> _Exercise objective_
Each line from the one containing "30 UNIDADES: 1" through the end of the entries below must be output exactly; no other line belongs.
··········
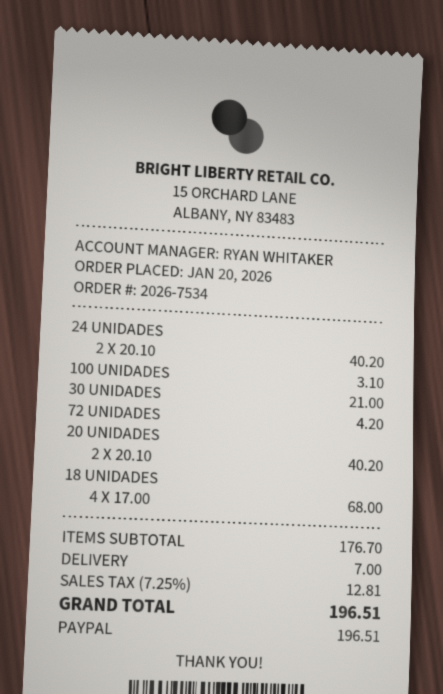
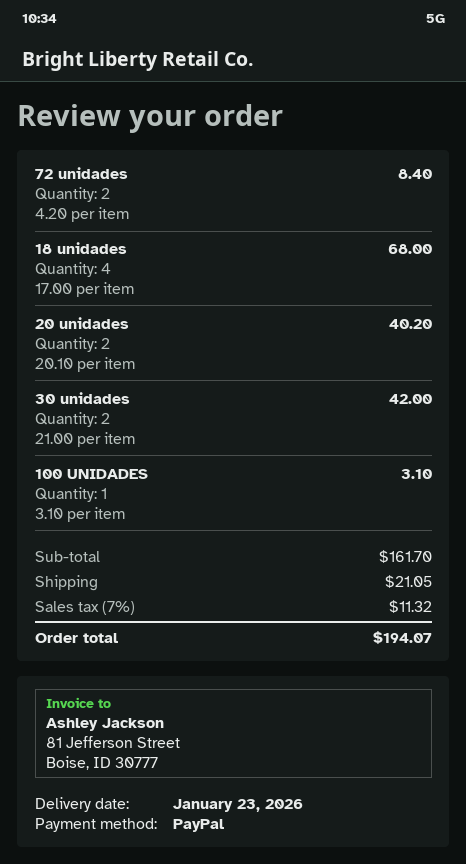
24 UNIDADES: 2 x 20.10 = 40.20 -> none
30 UNIDADES: 1 x 21.00 = 21.00 -> 2 x 21.00 = 42.00
72 UNIDADES: 1 x 4.20 = 4.20 -> 2 x 4.20 = 8.40
subtotal: 176.70 -> 161.70
shipping: 7.00 -> 21.05
tax: 7.25% = 12.81 -> 7% = 11.32
total: 196.51 -> 194.07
··········
> _The completed task_
30 UNIDADES: 1 x 21.00 = 21.00 -> 2 x 21.00 = 42.00
72 UNIDADES: 1 x 4.20 = 4.20 -> 2 x 4.20 = 8.40
subtotal: 176.70 -> 161.70
shipping: 7.00 -> 21.05
tax: 7.25% = 12.81 -> 7% = 11.32
total: 196.51 -> 194.07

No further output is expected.